I just figure that I would rather have a handful of dimes, than a handful of nickles.


----------



## MidwestGal

And, a roll of dimes, though smaller, is worth more than a roll of nickles.


----------



## Sawmill Jim

Cabin Fever said:


> I'm not buying it. Nickels are larger and worth less than dimes. So, why would a gallon of nickels be worth more than a gallon of dimes? :shrug:


Government accounting practices kicked in the further down the list they went


----------



## frogmammy

Used to save my change in a one pound can....usually worth $40.

Mon


----------



## Shoden

Cabin Fever said:


> I'm not buying it. Nickels are larger and worth less than dimes. So, why would a gallon of nickels be worth more than a gallon of dimes? :shrug:


You know, after I posted that and got back to work, I was looking at the paper where I'd written down my research and thinking about the $100 box of rolled nickels in my closet, and I wondered the same thing. Didn't make sense, but that's what Google said: http://wiki.answers.com/Q/How_many_dimes_in_a_gallon_milk_jug

A bit more research (from the same excellent site that provided my previous incorrect info :nana, http://wiki.answers.com/Q/How_many_nickles_would_fit_in_a_5_gallon_jug, shows that 5 gallons would contain 21600 nickels, or 4320 per gallon. That works out to $216/gallon when assuming that they're perfectly stacked squares. Dropping the amount by the previous 27% gives $157 for one gallon of loose nickels, so about $52 for 1/3 gallon.

So corrected:
value of 1/3 gallon
quarters = $266
dimes = $260
nickels = $52

Total value of 1 gallon of mixed coins = $578

But the coffee can is just under 3/4 of a gallon, so $578 * .734 gives a final value of around $424. Which is $418 less than my earlier number. :smack

And even worse, looking again for where I got the info on Google earlier, now my incorrect post is #7 in the results.


----------



## Fire-Man

Nomad said:


> The bank we used to go to would not accept coins unless they were already rolled. Not sure about my current bank.
> 
> Nomad


If you walk into my Bank with rolls of coins they will not cash them in till all the rolls are dumped and counted. My bank wants them loose.


----------



## Shoden

Cabin Fever said:


> I'm not buying it. Nickels are larger and worth less than dimes. So, why would a gallon of nickels be worth more than a gallon of dimes? :shrug:


I had a nice post all typed up correcting my error (which was based on bad information from my Google search, just like I warned :nana but I tried to submit it and it vanished.

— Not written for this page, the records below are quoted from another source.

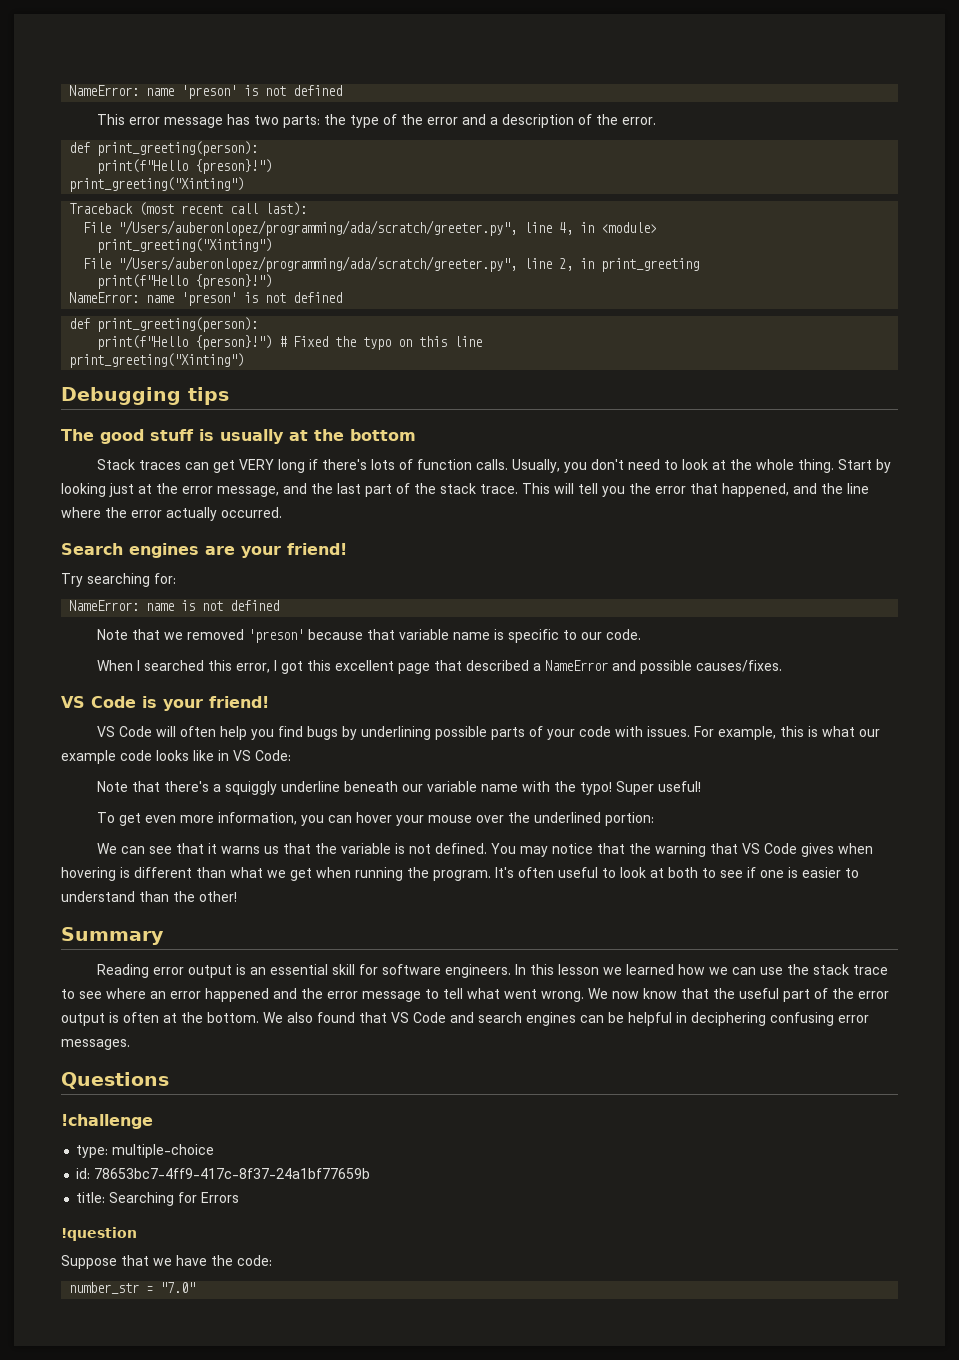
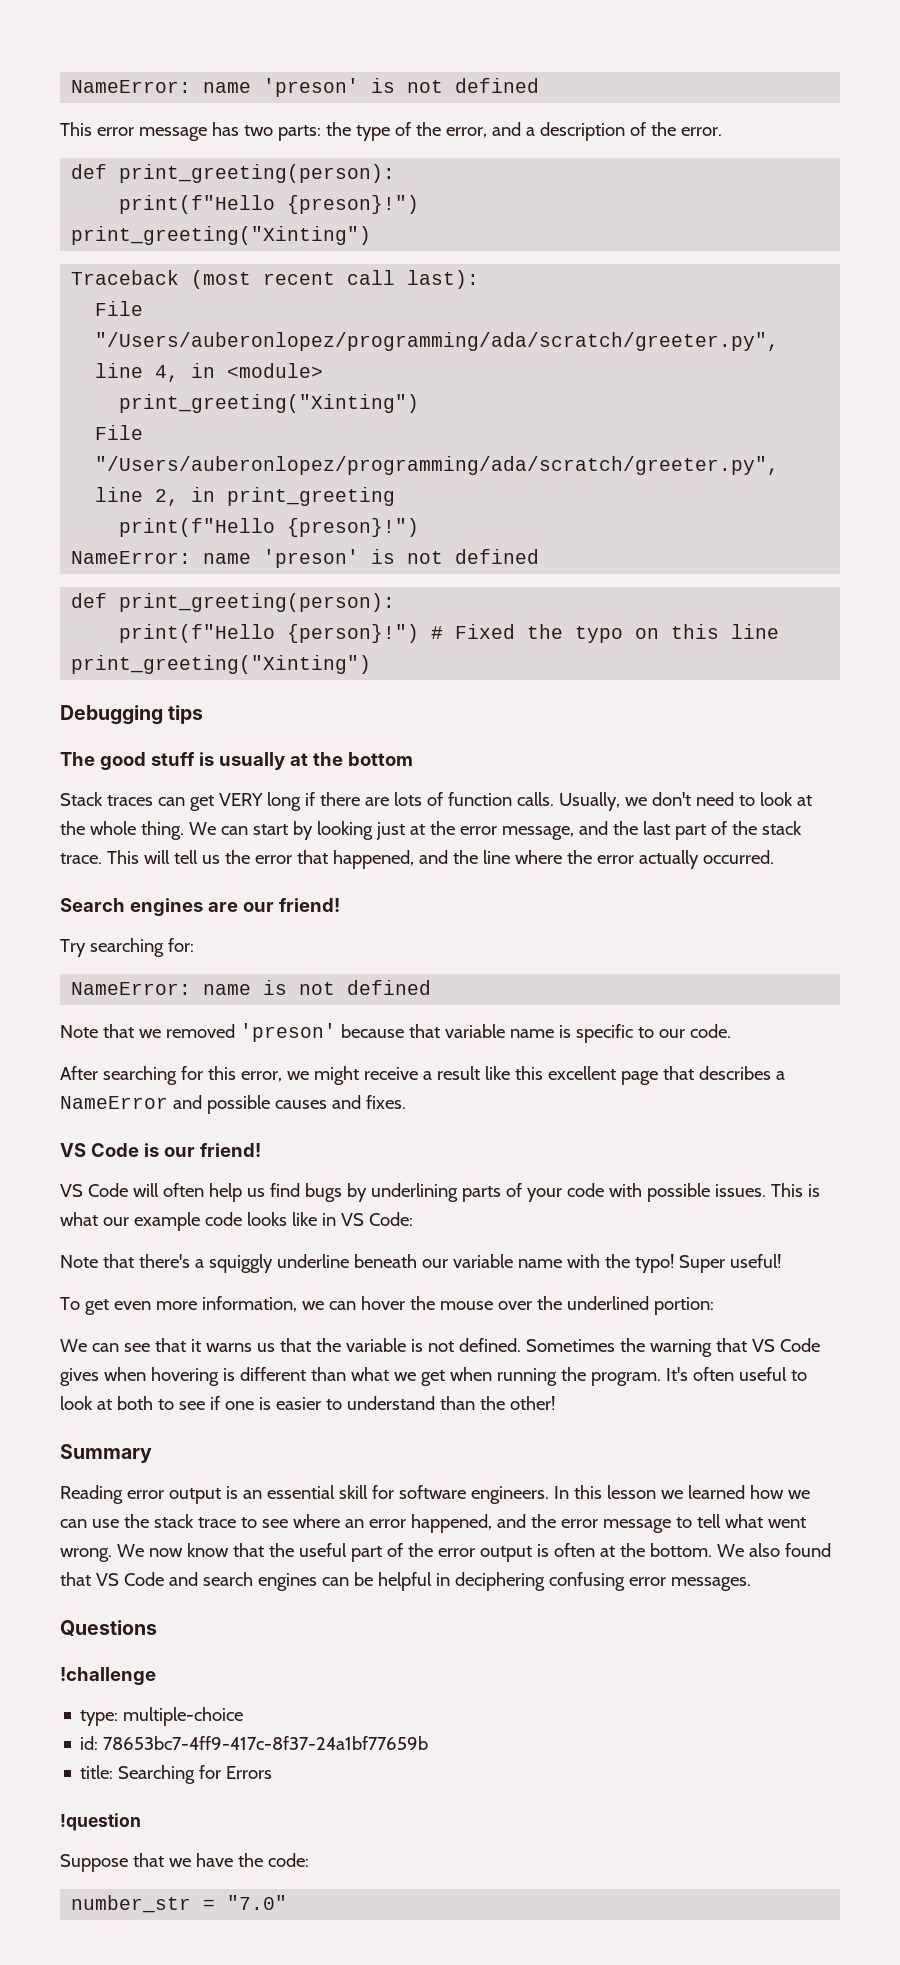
[427,117,459,125] error -> [445,127,487,138] error,
[322,459,368,470] there's -> [319,792,389,806] there are
[564,462,588,473] you -> [624,797,647,806] we
[838,459,873,470] Start -> [188,822,288,835] We can start
[602,486,625,497] you -> [201,855,220,864] us
[241,546,281,558] your -> [242,902,274,912] our
[97,660,304,674] When I searched this error, I got -> [60,1066,510,1085] After searching for this error, we might receive a result like
[466,660,530,671] described -> [698,1066,771,1080] describes
[696,660,783,672] causes/fixes. -> [274,1095,406,1109] causes and fixes.
[163,699,203,711] your -> [163,1147,195,1157] our
[251,729,275,740] you -> [246,1188,265,1197] us
[435,726,488,740] possible -> (458, 1192) none
[647,726,805,740] issues. For example, this -> [646,1183,803,1202] possible issues. This
[301,815,325,826] you -> [301,1301,324,1310] we
[396,815,425,826] your -> [409,1296,435,1310] the
[491,843,626,857] You may notice that -> [525,1339,615,1352] Sometimes
[205,988,269,1002] happened -> [410,1514,492,1533] happened,

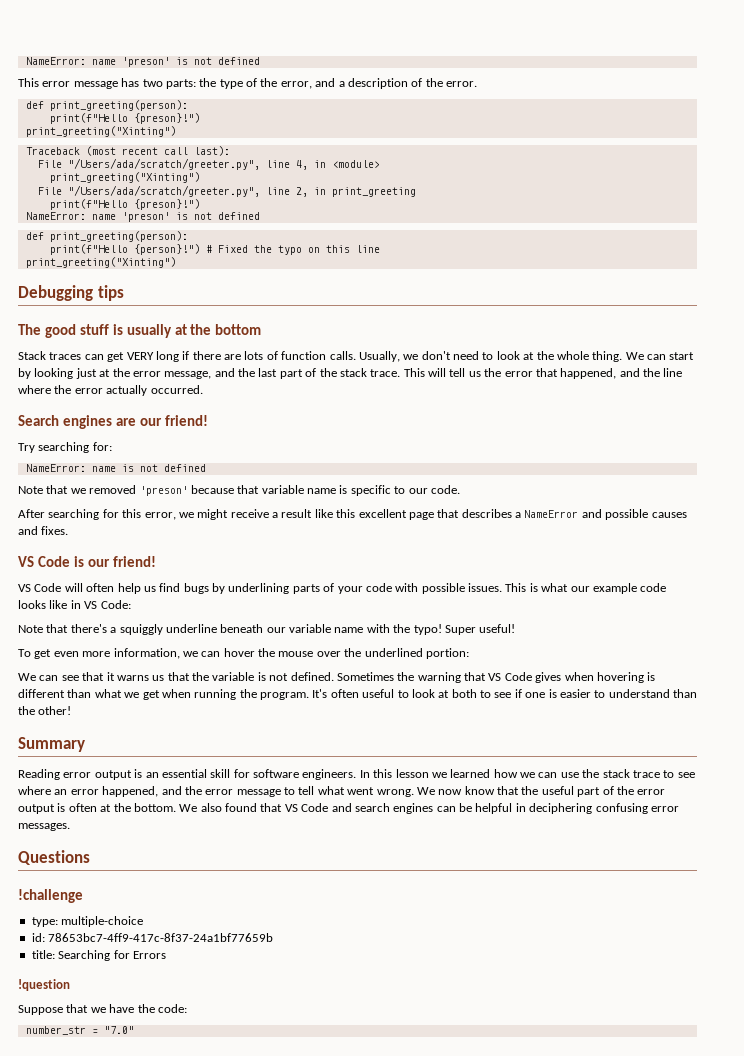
[95,332,780,351] "/Users/auberonlopez/programming/ada/scratch/greeter.py", -> [67,158,260,170] "/Users/ada/scratch/greeter.py",
[95,456,780,475] "/Users/auberonlopez/programming/ada/scratch/greeter.py", -> [67,185,260,197] "/Users/ada/scratch/greeter.py",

Anyway, further research indicates that a gallon of nickels with no empty space would be $216.

Accounting for loose stacking (loss of 27% if that can be trusted, since it's from the same source that gave me the $1300 number), gives $157.68.

1/3 of $157.68 is $52.56.

So the total value of 1 gallon of 1/3 quarters, 1/3 dimes, and 1/3 nickels is $266 + $260 + $52.56 = 578.56

Multiple that times .734 to account for the coffee can not being a full gallon gives $578.56 * .734 = *$424 *and change. Which is $194 less than my incorrect earlier number. Which is now #7 is the Google search results. :smack


----------



## nostawmama

Nomad said:


> The bank we used to go to would not accept coins unless they were already rolled. Not sure about my current bank.
> 
> Nomad


Thats funny be our bank doesn't accept rolled coins anymore. I was pretty floored when I took my money to the bank and they told me they don't accept rolled coins- I thought they meant bulk coins.:smack


----------



## salmonslayer

You have exactly $283.65 and two washers.


----------



## Tracy Rimmer

I'd put odds on Shoden being an engineer...


----------



## City Bound

sit down and count it and you will know. I would say $80 to $100 if you are lucky.


----------



## City Bound

back when I was kid the store clerks would weigh rolled coins that we brought in to them to check there correctness, but you cant really do that with pennies these days because the newer pennies weight less then the older ones. Older pennies weigh 1 ounce and the newer coins are less then an ounce, so how can you judge the correctness of a roll of pennies if the old and new pennies are mixed.


----------



## How Do I

Exactly $214.32 if my 6th cents is still working.


----------



## Pheasant283

Wow!! thanks for all the imput everyone! I am looking at buying a gun with the coins, but since my can is not quite full yet I am not going to cash it in yet, I just wanted to get a guesstamate of what I might have.


----------



## Sawmill Jim

Pheasant283 said:


> Wow!! thanks for all the imput everyone! I am looking at buying a gun with the coins, but since my can is not quite full yet I am not going to cash it in yet, I just wanted to get a guesstamate of what I might have.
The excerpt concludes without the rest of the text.